Material shown START

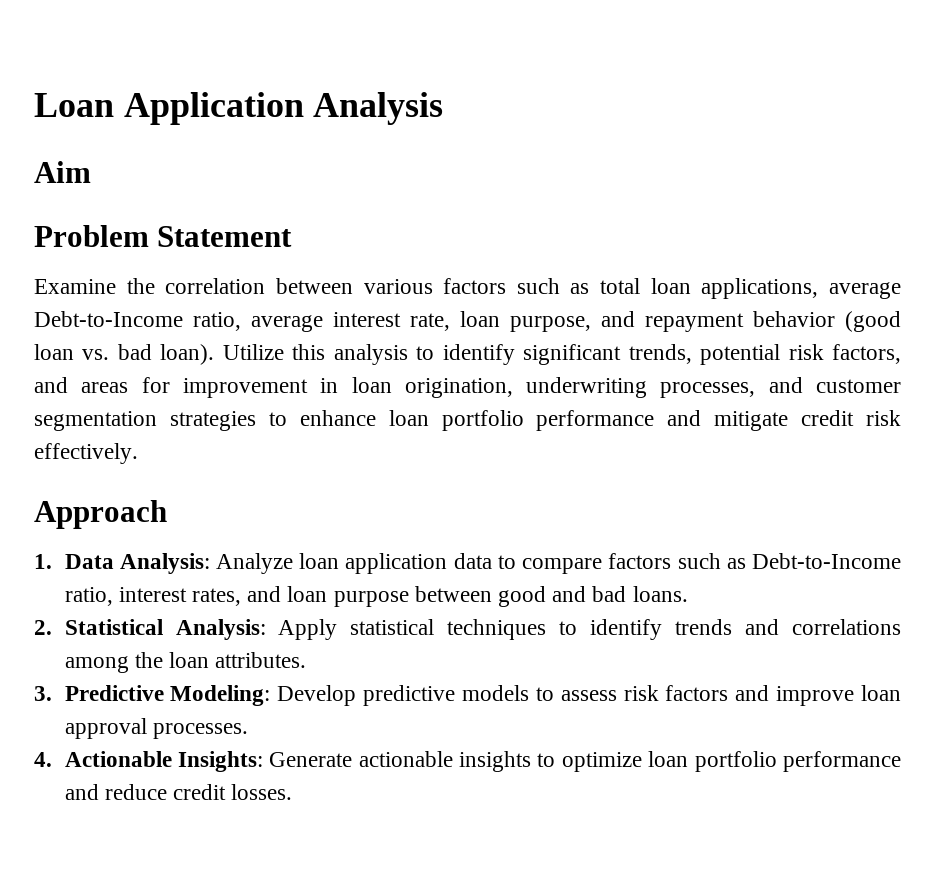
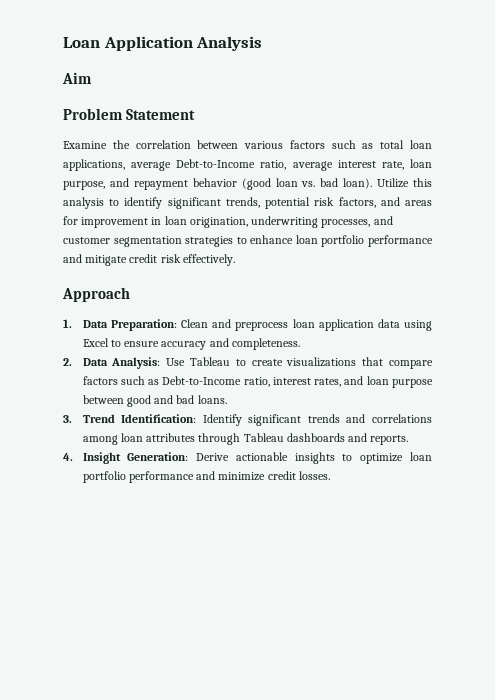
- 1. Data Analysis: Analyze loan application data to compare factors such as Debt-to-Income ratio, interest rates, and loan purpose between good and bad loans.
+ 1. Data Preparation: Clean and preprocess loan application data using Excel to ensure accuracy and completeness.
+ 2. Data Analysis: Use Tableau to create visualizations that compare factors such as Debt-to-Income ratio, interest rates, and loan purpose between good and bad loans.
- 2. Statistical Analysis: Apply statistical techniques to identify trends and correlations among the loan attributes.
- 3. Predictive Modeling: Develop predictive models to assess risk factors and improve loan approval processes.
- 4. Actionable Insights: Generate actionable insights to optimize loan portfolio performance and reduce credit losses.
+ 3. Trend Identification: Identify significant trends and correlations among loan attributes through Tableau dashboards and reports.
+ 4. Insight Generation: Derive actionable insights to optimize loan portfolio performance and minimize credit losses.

Material shown END
Material shown START

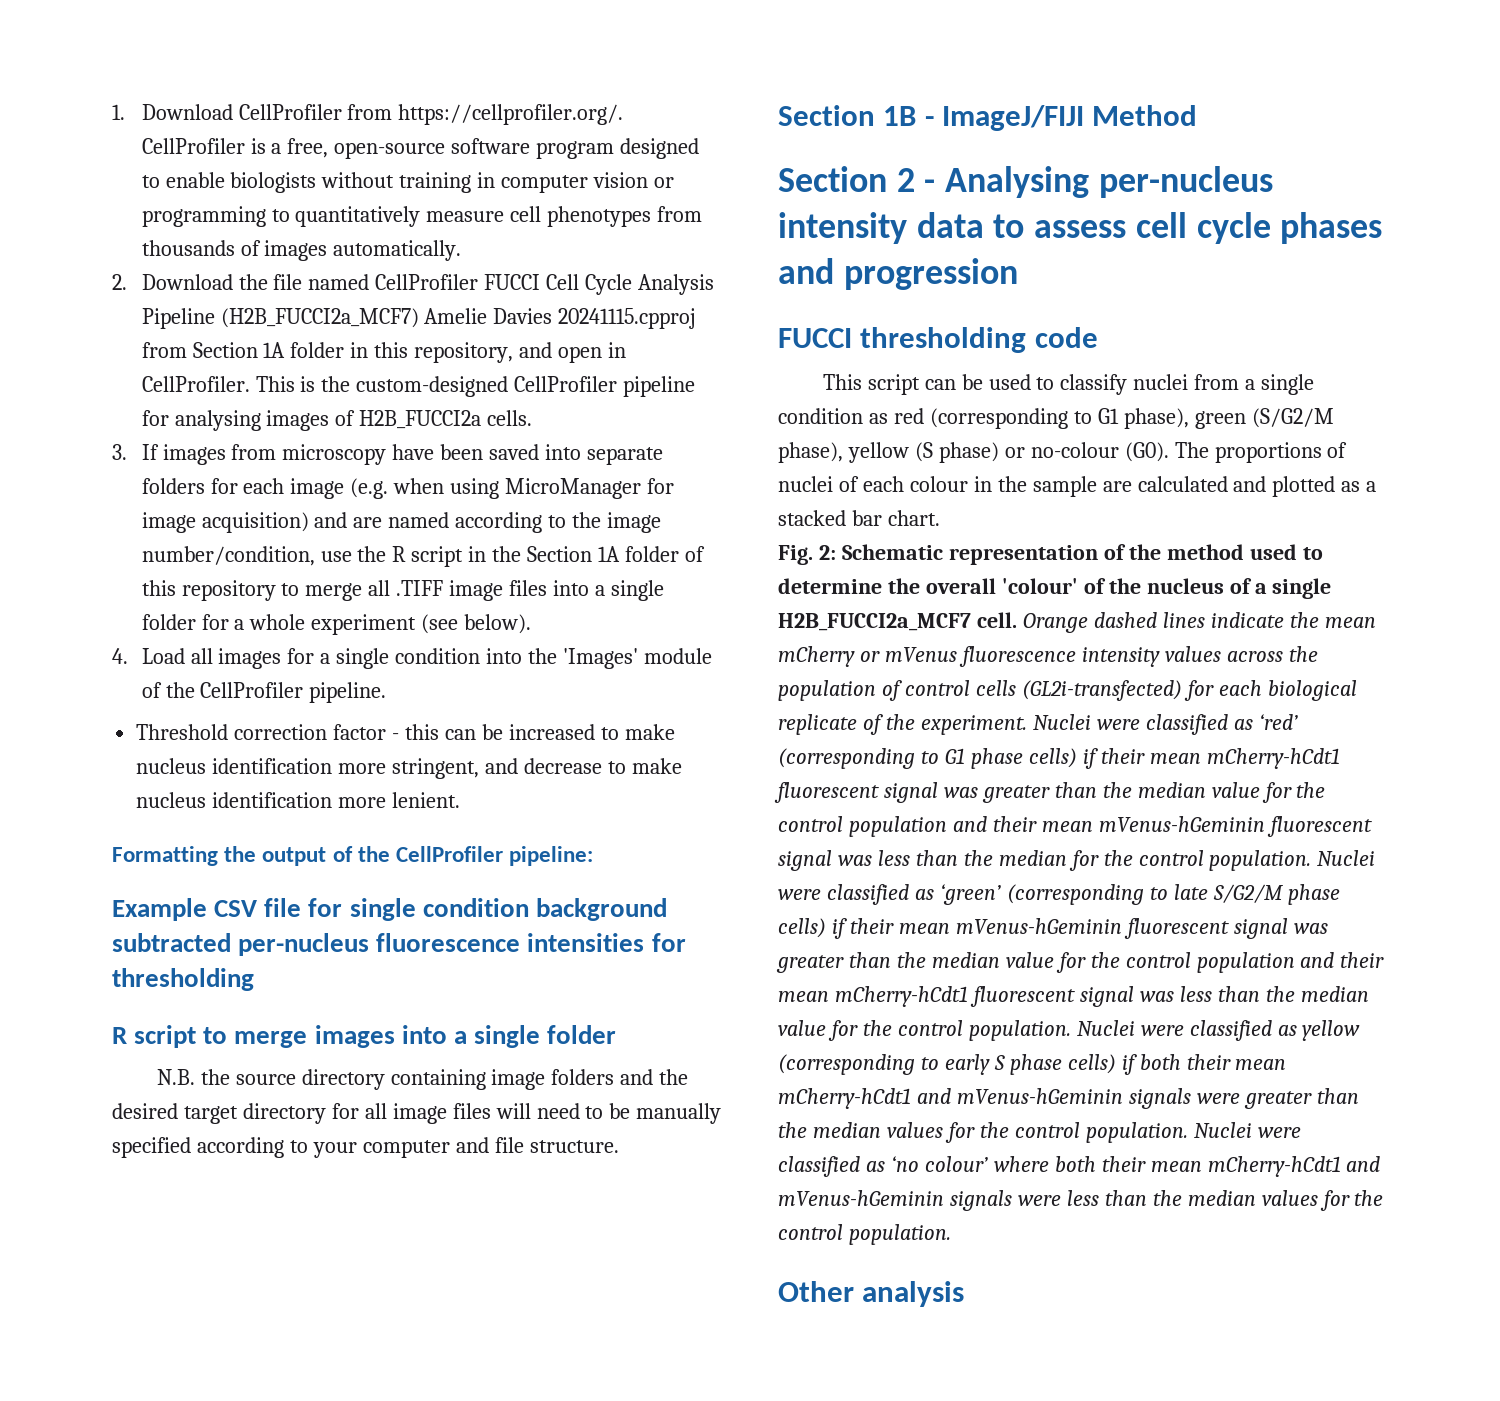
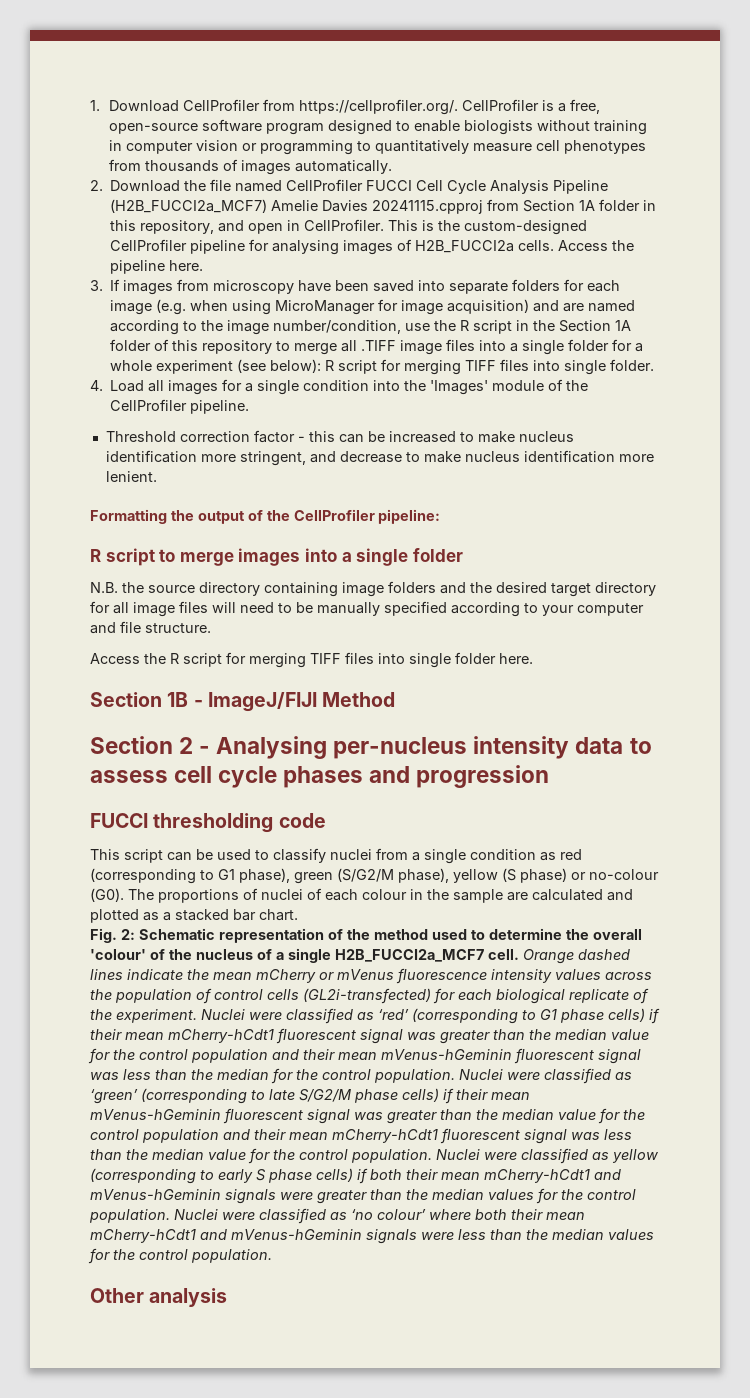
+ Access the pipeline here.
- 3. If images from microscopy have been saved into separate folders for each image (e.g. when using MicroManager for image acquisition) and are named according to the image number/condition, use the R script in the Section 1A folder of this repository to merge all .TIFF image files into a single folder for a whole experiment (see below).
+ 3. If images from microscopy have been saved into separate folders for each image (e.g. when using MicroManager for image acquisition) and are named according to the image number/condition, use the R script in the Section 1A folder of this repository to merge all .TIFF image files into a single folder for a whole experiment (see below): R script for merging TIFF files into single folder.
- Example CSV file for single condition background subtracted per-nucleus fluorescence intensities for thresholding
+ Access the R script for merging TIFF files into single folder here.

Material shown END

* Task instructions
From the entries above, extract only the lines running from the one containing "- 1. Data Analysis: Analyze" through the one containing "dashboards and reports.", inclusive.

* Result for this exercise
- 1. Data Analysis: Analyze loan application data to compare factors such as Debt-to-Income ratio, interest rates, and loan purpose between good and bad loans.
+ 1. Data Preparation: Clean and preprocess loan application data using Excel to ensure accuracy and completeness.
+ 2. Data Analysis: Use Tableau to create visualizations that compare factors such as Debt-to-Income ratio, interest rates, and loan purpose between good and bad loans.
- 2. Statistical Analysis: Apply statistical techniques to identify trends and correlations among the loan attributes.
- 3. Predictive Modeling: Develop predictive models to assess risk factors and improve loan approval processes.
- 4. Actionable Insights: Generate actionable insights to optimize loan portfolio performance and reduce credit losses.
+ 3. Trend Identification: Identify significant trends and correlations among loan attributes through Tableau dashboards and reports.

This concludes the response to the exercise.